Rob Unwin, who works for Ethical Property at Scotia Works next door, said his company and their tenants work with many vulnerable people including young people and has an excellent relationship with the Leadmill that has never given him any cause for concern.

He said: “But to have new people coming in who we don’t know, have not spoken to us, have made no attempt to speak to the local community as far as I am aware, couples with their reputation of overselling tickets, not having a designated premises supervisor, inadequate additional conditions, is of huge concern to me and the other tenants and neighbours.”

The sub-committee considered hundreds of pages of documents, including newspaper reports and online reviews that made allegations of violent incidents, sexual assaults and overcrowding at venues run by the company.

Sarah Clover, barrister for the Leadmill, said: “There is an arrogance that sits behind this application and it is evinced not least in the statement that Mr Madden has put forward to support it and it sounds a little bit like ‘I’m Dominic Madden, I know my stuff and I know Elton John so there’s no reason for me to consider the Sheffield statement of licensing policy, I don’t need to do that’.”

In her summing up she said: “Mr Madden relies pretty much entirely on his gift of the gab, his romantic theatrical back story with the Elton John soundtrack, his white knight chequebook that’s going to come in and pay for everything – and threats, which is a new tack – further defamation proceedings, even apparently for participating on this democratic process, there could be further defamation proceedings, which is ugly.”

Questioned by Coun Karen McGowan about the negative reviews and press reports, Mr Madden responded that Electric Brixton is next to the police licensing department: “We’re an incredibly high-profile building, it is an 1,800-capacity venue, so when we do gigs and club nights, so when it’s busy it’s very obviously busy and the police licensing team work very closely with our event management staff.

“I don’t want to make light of this, in fact I take it incredibly seriously, but I’m there, my office is there, I’m there during the evening during shows and my teams take this very, very seriously.”

He added: “The idea that we’re some sort of dodgy cowboy outfit that operates dodgy events, that pushes people in and allows promoters to oversell tickets is just nonsense.”

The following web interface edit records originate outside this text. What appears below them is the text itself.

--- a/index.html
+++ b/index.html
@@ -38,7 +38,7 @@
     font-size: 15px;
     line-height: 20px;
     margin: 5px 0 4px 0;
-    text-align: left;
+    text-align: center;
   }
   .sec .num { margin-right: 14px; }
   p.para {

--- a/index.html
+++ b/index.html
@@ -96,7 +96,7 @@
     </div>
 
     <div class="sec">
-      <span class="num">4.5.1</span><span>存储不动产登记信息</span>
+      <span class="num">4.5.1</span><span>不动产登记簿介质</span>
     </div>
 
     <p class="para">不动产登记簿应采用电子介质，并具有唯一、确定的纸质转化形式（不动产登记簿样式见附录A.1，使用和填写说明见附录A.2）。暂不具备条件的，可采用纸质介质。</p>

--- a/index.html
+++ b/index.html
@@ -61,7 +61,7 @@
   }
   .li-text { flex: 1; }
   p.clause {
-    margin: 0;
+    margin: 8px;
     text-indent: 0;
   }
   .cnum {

He praised the Save the Leadmill campaign but said it had “crossed the line” in terms of some of the tactics used in targeting him in particular.

He asked: “What’s to stop them sending some kid down to Brixton and go in and write a bad review? I’m not saying they’ve done that but how do we know they haven’t?”

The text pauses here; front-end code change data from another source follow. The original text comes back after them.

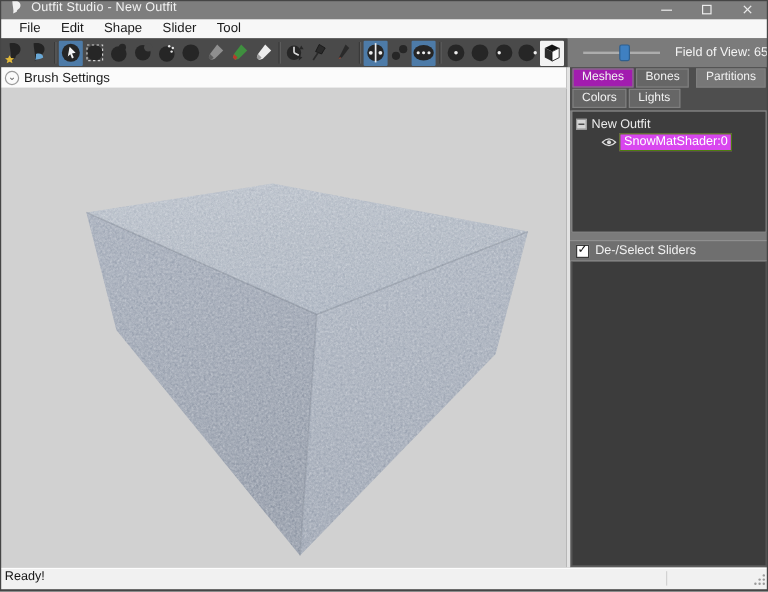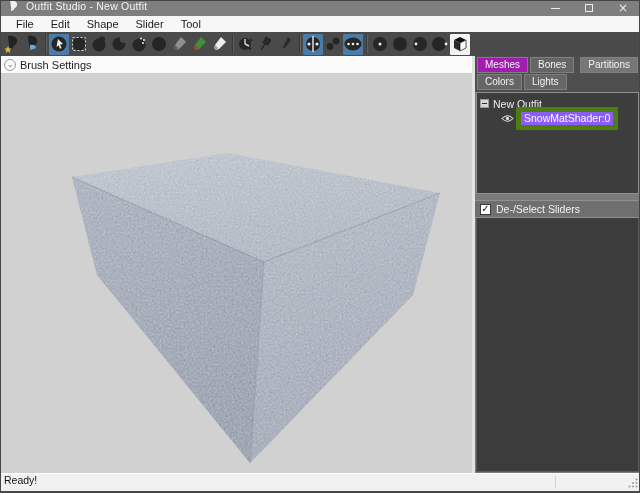--- a/index.html
+++ b/index.html
@@ -255,6 +255,13 @@
           <path d="M15,5 L9,8 L9,16 L15,13 Z" fill="#fbfbfb" stroke="#111" stroke-width="0.7"></path>
         </svg>
       </div>
+    </div>
+    <div class="toolbar-right">
+      <div class="fov-track-wrap">
+        <div class="fov-track"></div>
+        <div class="fov-thumb"></div>
+      </div>
+      <span class="fov-label">Field of View: 65</span>
     </div>
   </div>
 

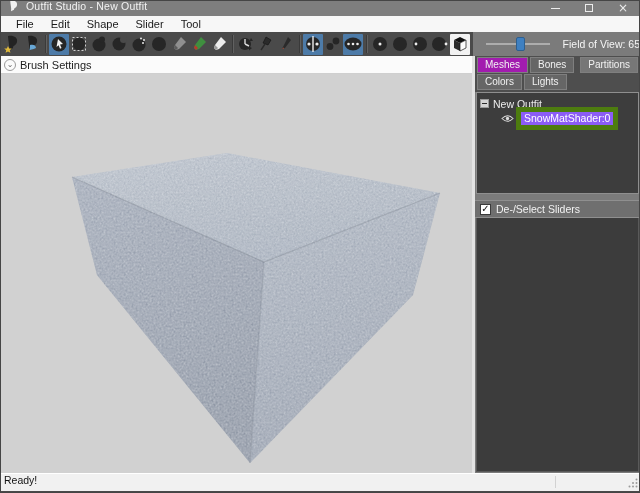--- a/index.html
+++ b/index.html
@@ -62,7 +62,7 @@
   .expand-minus { width:5px; height:1px; background:#2c2c2c; }
   .tree-label { font-size:10.5px; color:#ececec; white-space:nowrap; }
   .eye-icon { width:13px; height:9px; margin-right:2px; flex:0 0 auto; }
-  .selected-box { background:#8b5cf6; border:5px solid #4d7c0f; color:#ffffff; font-size:10.5px; padding:0 3px 1px 3px; white-space:nowrap; }
+  .selected-box { background:#d946ef; border:1px solid #4d7c0f; color:#ffffff; font-size:10.5px; padding:0 3px 1px 3px; white-space:nowrap; }
 
   .panel-gap { height:6px; }
   .checkbox-row { height:18px; background:#6f6f6f; border:1px solid #8f8f8f; border-left:none; border-right:none; display:flex; align-items:center; padding-left:5px; }

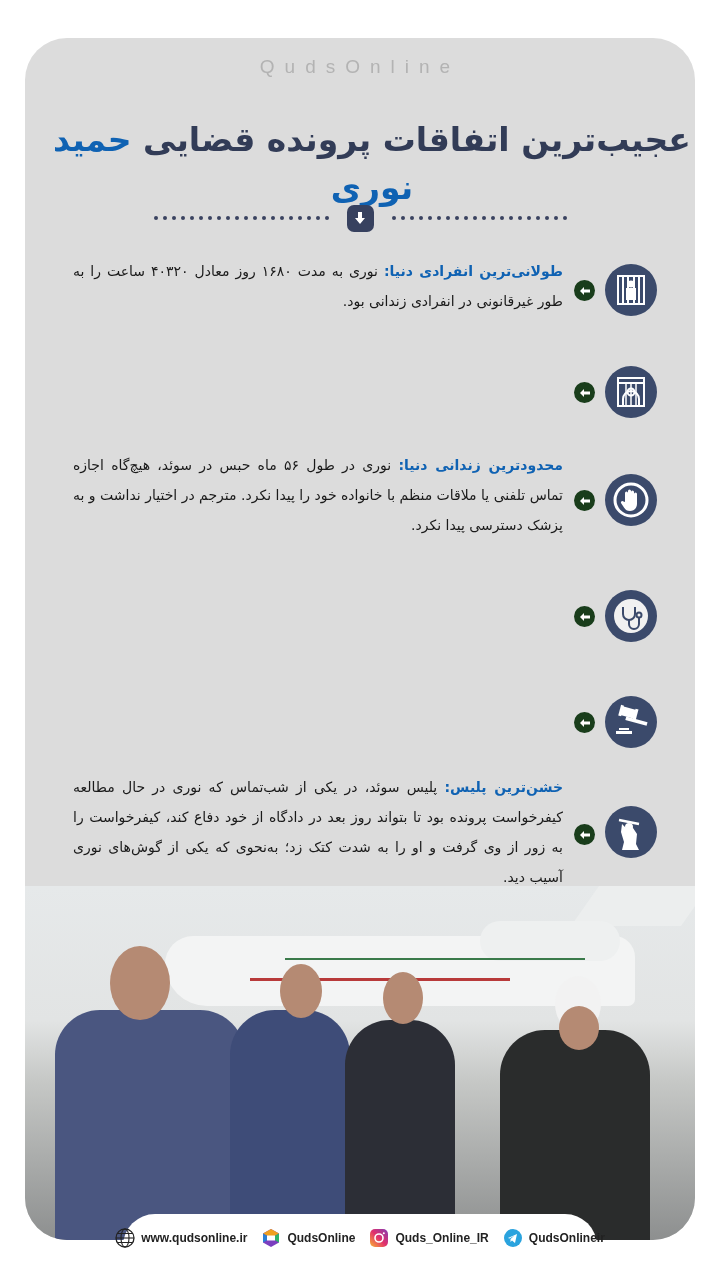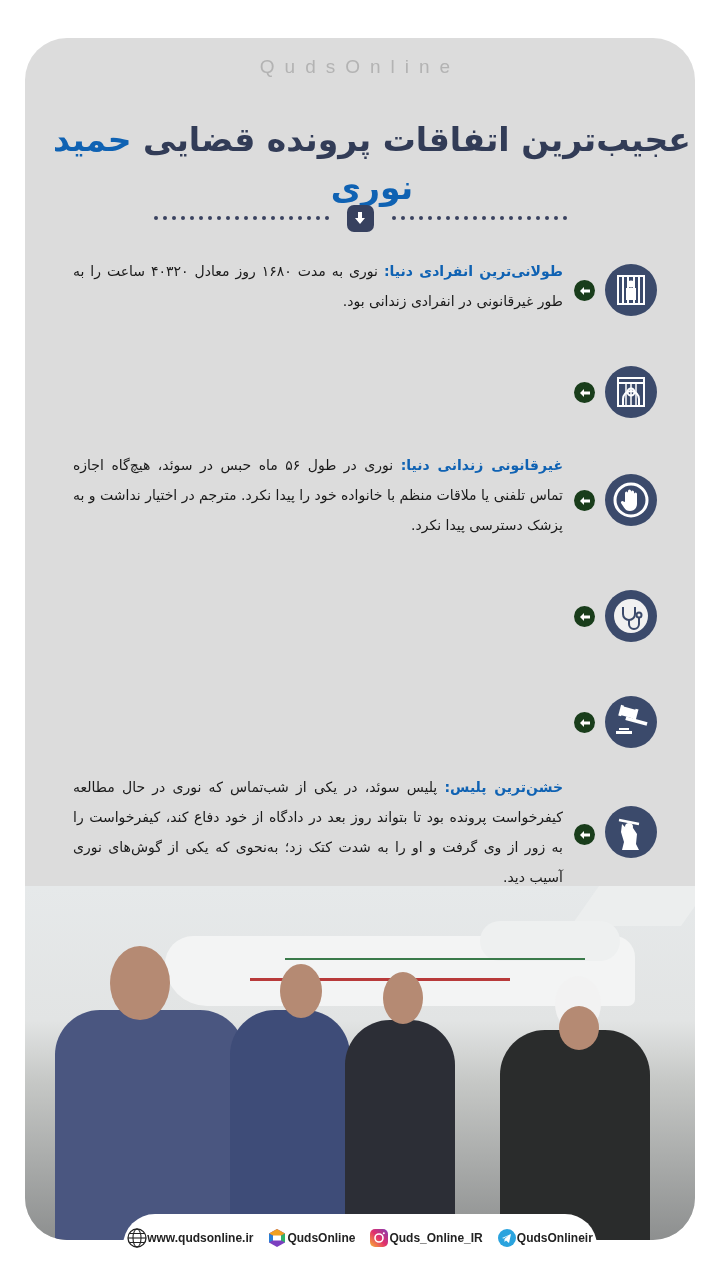--- a/index.html
+++ b/index.html
@@ -213,7 +213,7 @@
         </svg>
     </div>
     <div class="text" style="top:0;">
-      <span class="lead">غیرقانونی زندانی دنیا:</span>
+      <span class="lead">محدودترین زندانی دنیا:</span>
       <span>نوری در طول ۵۶ ماه حبس در سوئد، هیچ‌گاه اجازه تماس تلفنی یا ملاقات منظم با خانواده خود را پیدا نکرد. مترجم در اختیار نداشت و به پزشک دسترسی پیدا نکرد.</span>
     </div>
   </div>

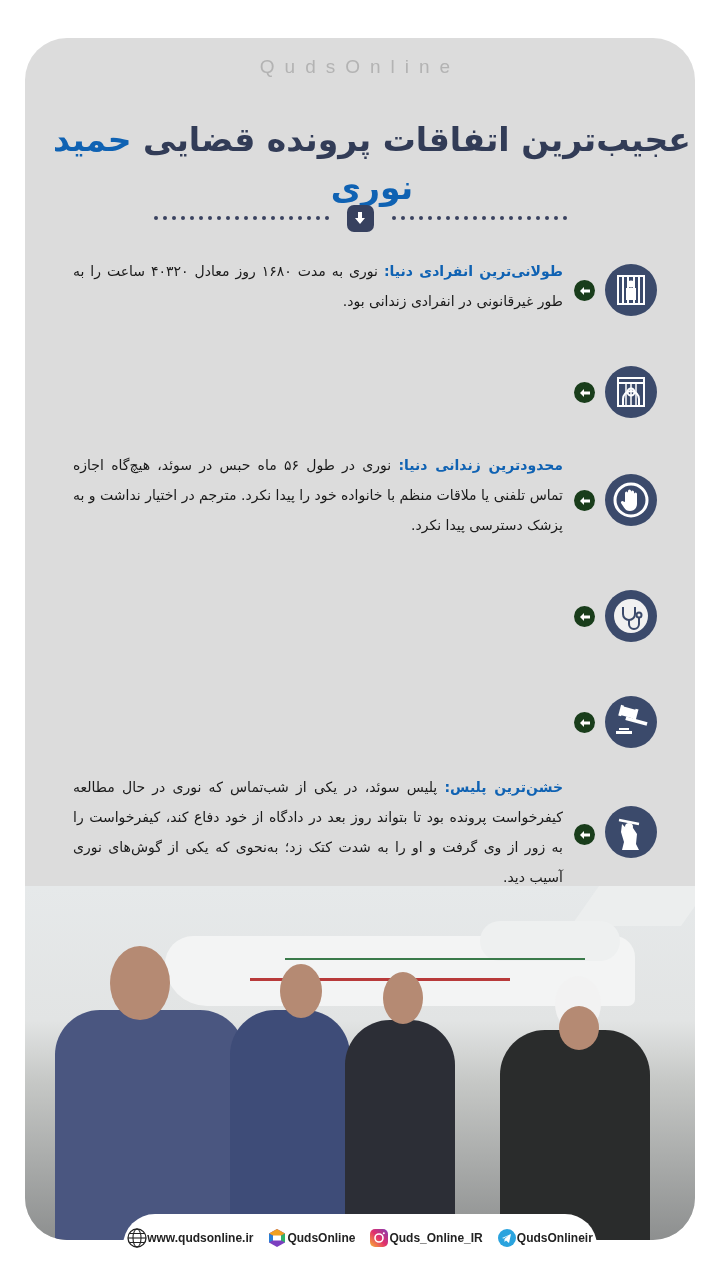--- a/index.html
+++ b/index.html
@@ -85,7 +85,7 @@
     background: #ffffff; border-radius: 32px 32px 0 0;
     display: flex; align-items: flex-start; justify-content: center; gap: 14px; padding-top: 14px;
   }
-  .footer .link { display: flex; align-items: center; }
+  .footer .link { display: flex; align-items: center; gap: 6px; }
   .footer .link span.t {
     font-family: "Liberation Sans", sans-serif; font-weight: bold; font-size: 12px; color: #222;
   }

He also said: “There’s something almost Trumpian about all this. Facts don’t matter.”

Solicitor-advocate Paddy Whur, representing Mr Madden, said the evidence that he was not a fit and proper operator could not be relied on and London night-time czar Amy Lame was among those supporting the company’s venues.

He said that Mr Madden has a “fantastic relationship” with authorities he works with and has invested multi-million pounds in venues that he had taken forward when he became the operator. “You’ve got a responsible operator whoi’s got a fabulous track record and he wants to invest in these premises in Sheffield to do what he’s done elsewhere.”